Diarrhea caused by C. parvum in adults and adolescents 12 years of age or older:
In a double-blind, controlled trial conducted in Egypt in adults and adolescents with diarrhea and with or without enteric symptoms (e.g., abdominal pain/cramps, nausea, vomiting) caused by C. parvum, a three-day course of treatment with nitazoxanide tablets administered 500 mg twice daily was compared with a placebo tablet for 3 days. A third group of patients received open-label ALINIA for Oral Suspension administered 500 mg/25 mL of suspension twice daily for 3 days. Clinical response was evaluated 4 to 7 days following the end of treatment. A clinical response of ‘well’ was defined as ‘no symptoms, no watery stools and no more than 2 soft stools within the past 24 hours’ or ‘no symptoms and no unformed stools within the past 48 hours.’ The following clinical response rates were obtained:
Table 6. Clinical Response Rates in Adult and Adolescent Patients 4 to 7 Days Post-therapy% (Number of Successes/Total)
| Nitazoxanide Tablets
| ALINIA for Oral Suspension
| Placebo Tablets
|
Intent-to-treat analysis*
| 96% (27/28) ¶ §
| 87% (27/31) ¶ §
| 41% (11/27)
|
*Includes all patients randomized with C. parvum as the sole pathogen. Patients failing to complete the study were treated as failures.
¶Clinical response rates statistically significantly higher when compared to placebo.
§The 95% confidence interval of the difference in response rates for the tablet and suspension is (-10%, 28%).
In a second double-blind, placebo-controlled trial of nitazoxanide tablets conducted in Egypt in adults and adolescents with diarrhea and with or without enteric symptoms (e.g., abdominal colic, abdominal cramps, epigastric pain) caused by C. parvum as the sole pathogen, clinical and parasitological response rates showed a similar trend to the first study. Clinical response rates, evaluated 2 to 6 days following the end of treatment, were 71% (15/21) in the nitazoxanide group and 42.9% (9/21) in the placebo group.
Some patients with ‘well’ clinical responses had C. parvum oocysts in their stool samples 4 to 7 days following the end of treatment. The relevance of stool examination results in these patients is unknown. Patients should be managed based upon clinical response to treatment.

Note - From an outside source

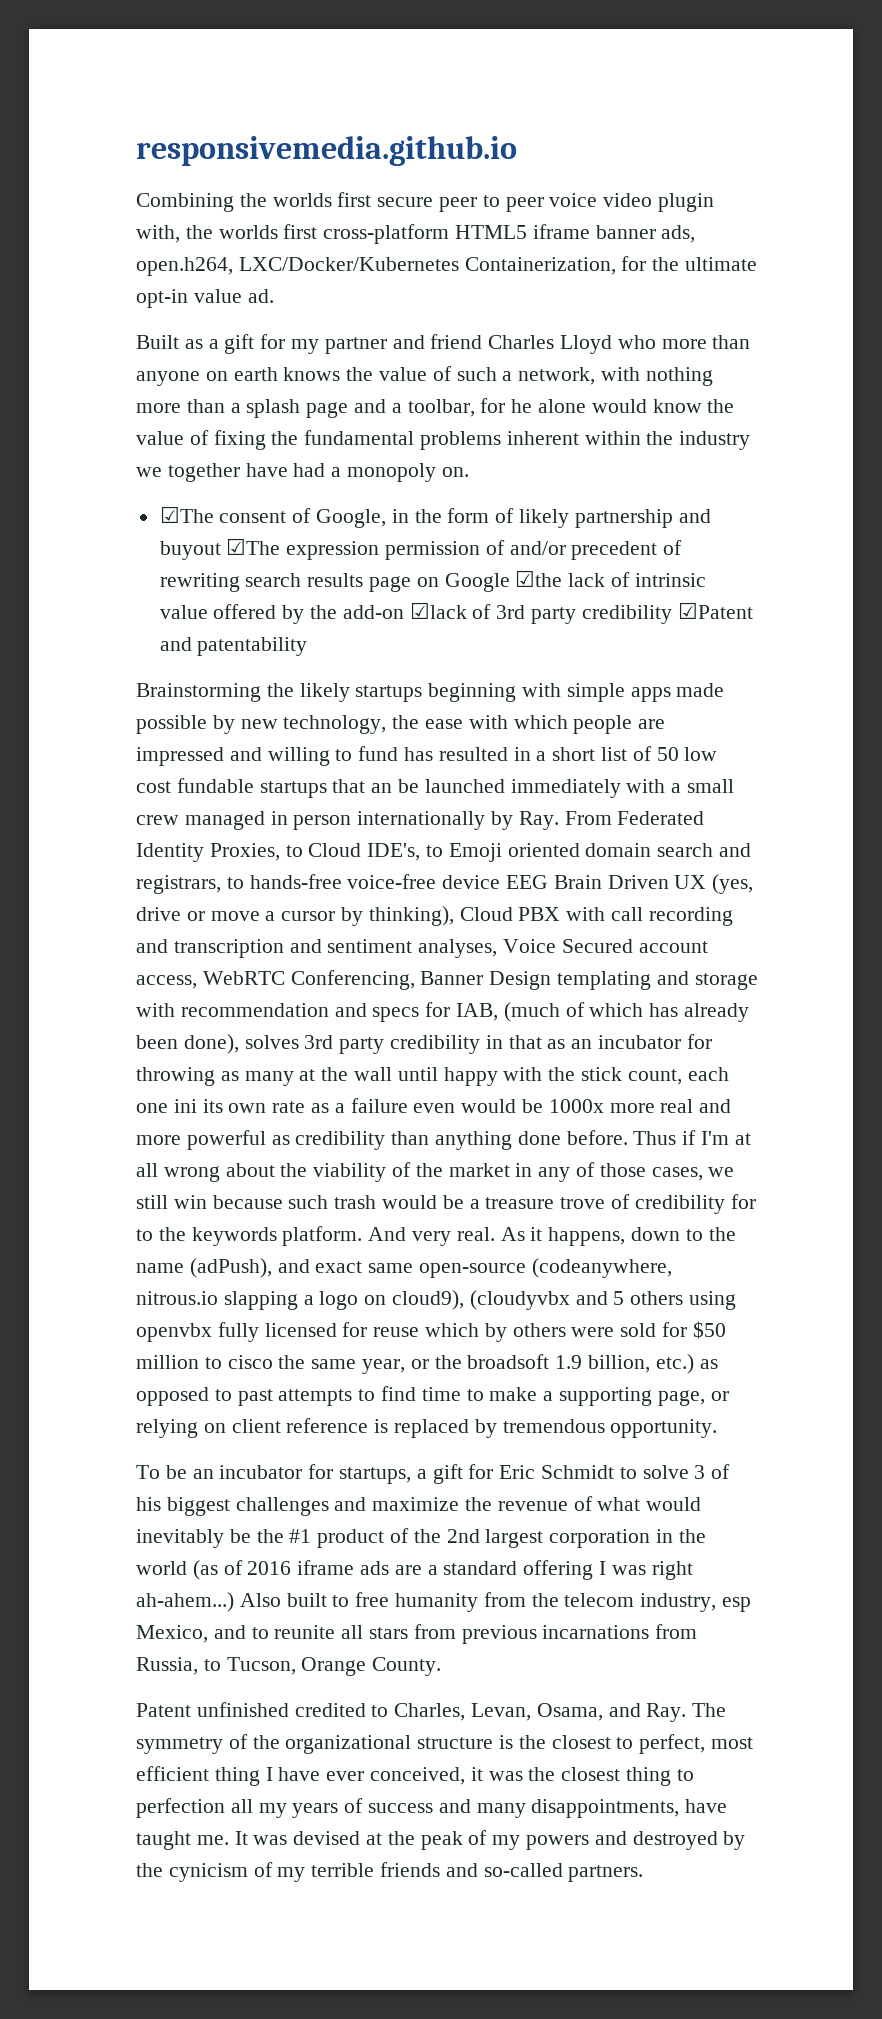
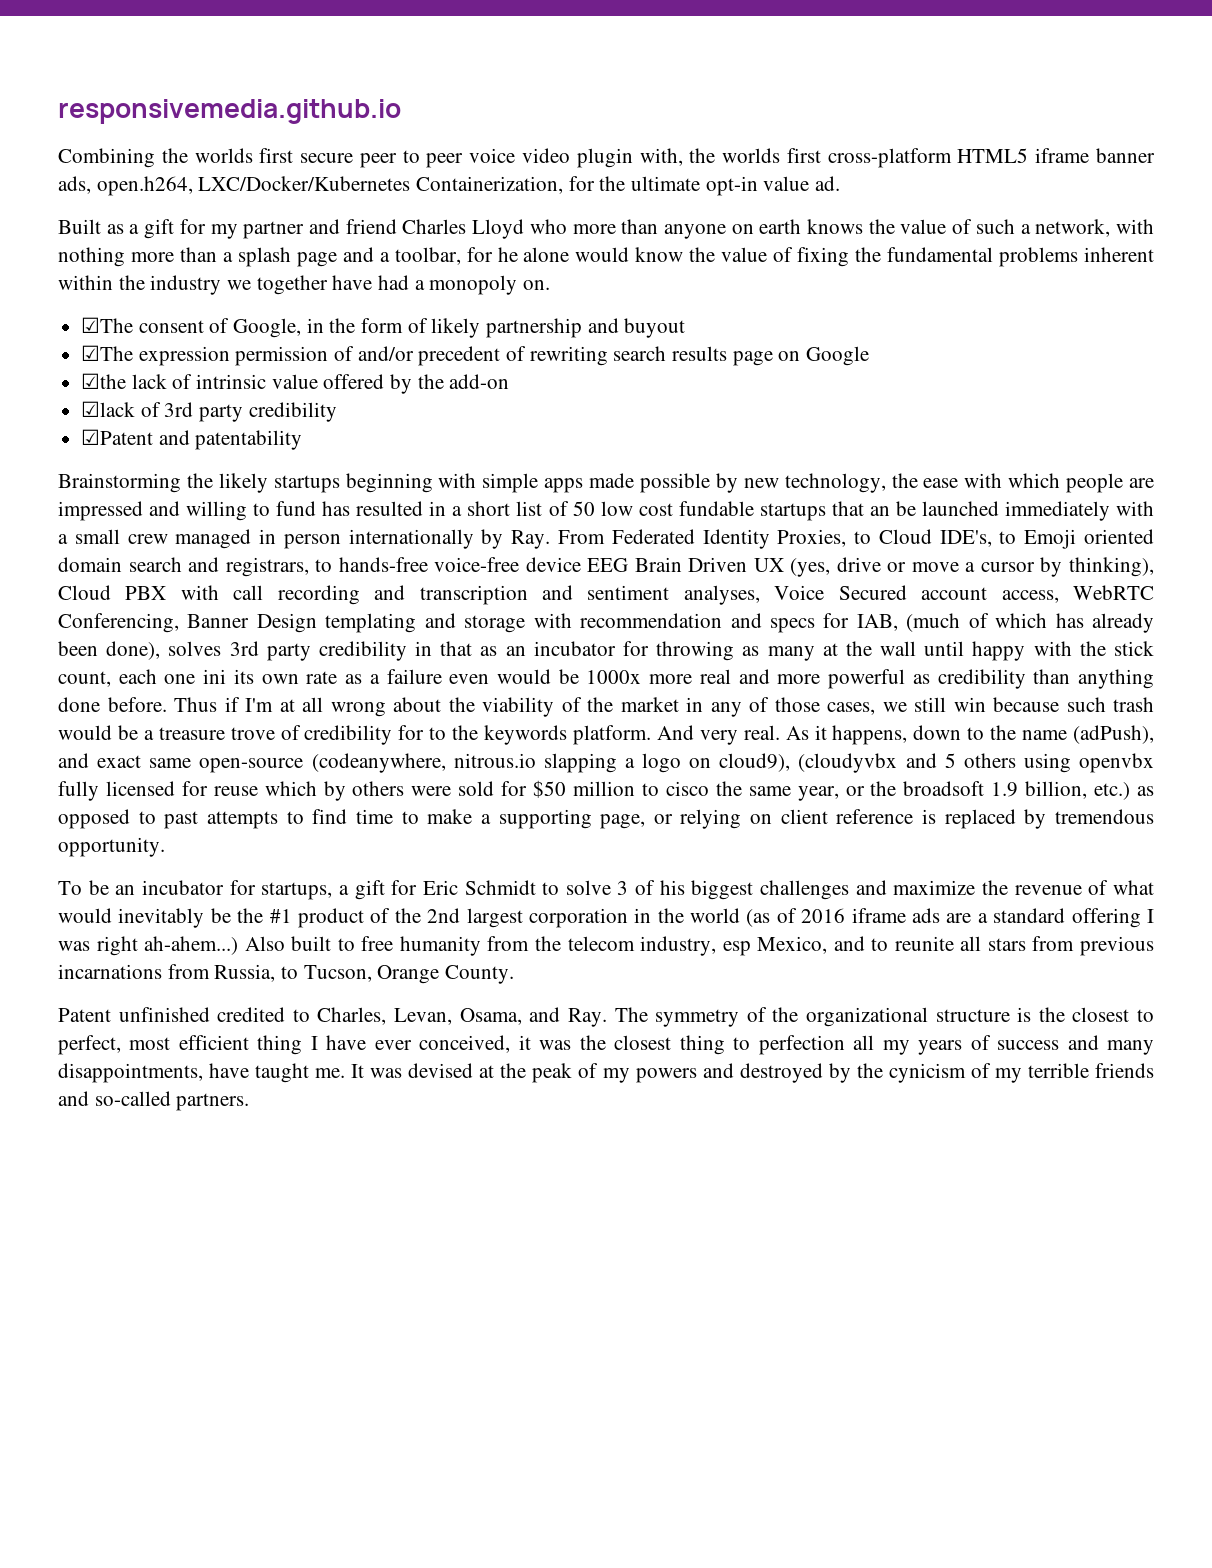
(221, 550) none -> (686, 328) //
(510, 582) none -> (870, 356) //
(404, 612) none -> (510, 381) //
(672, 614) none -> (337, 412) //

Diarrhea caused by C. parvum in pediatric patients 1 through 11 years of age:
In two double-blind, controlled trials in pediatric patients with diarrhea and with or without enteric symptoms (e.g., abdominal distention, colic, left iliac fossa tenderness) caused by C. parvum, a three-day course of treatment with nitazoxanide (100 mg twice daily in pediatric patients ages 12-47 months, 200 mg twice daily in pediatric patients ages 4 through 11 years) was compared with a placebo. One study was conducted in Egypt in outpatients ages 1 through 11 years with diarrhea caused by C. parvum. Another study was conducted in Zambia in malnourished pediatric patients admitted to the hospital with diarrhea caused by C. parvum. Clinical response was evaluated 3 to 7 days post-therapy with a ‘well’ response defined as ‘no symptoms, no watery stools and no more than 2 soft stools within the past 24 hours’ or ‘no symptoms and no unformed stools within the past 48 hours.’ The following clinical response rates were obtained:
Table 7. Clinical Response Rates in Pediatric Patients 3 to 7 Days Post-therapy Intent-to-Treat Analyses % (Number of Successes/Total)
Population
| Nitazoxanide*
| Placebo
|
Outpatient Study, age 1 - 11 years
| 88% (21/24)
| 38% (9/24)
|
Inpatient Study, Malnourished¶, age 12-35 months
| 56% (14/25)
| 23% (5/22)
|
*Clinical response rates statistically significantly higher compared to placebo.
¶ 60% considered severely underweight, 19% moderately underweight, 17% mild underweight.
Some patients with ‘well’ clinical responses had C. parvum oocysts in their stool samples 3 to 7 days following the end of treatment. The relevance of stool examination results in these patients is unknown. Patients should be managed based upon clinical response to treatment.
Diarrhea caused by C. parvum in Acquired Immune Deficiency Syndrome (AIDS) patients:
A double-blind, placebo-controlled trial did not produce clinical cure rates that were significantly different from the placebo control when conducted in hospitalized, severely malnourished pediatric patients with acquired immune deficiency syndrome (AIDS) in Zambia. In this study, the pediatric patients received a three day course of nitazoxanide suspension (100 mg twice daily in pediatric patients ages 12-47 months, 200 mg twice daily in pediatric patients ages 4 through 11 years) and were evaluated for response four days after the end of treatment.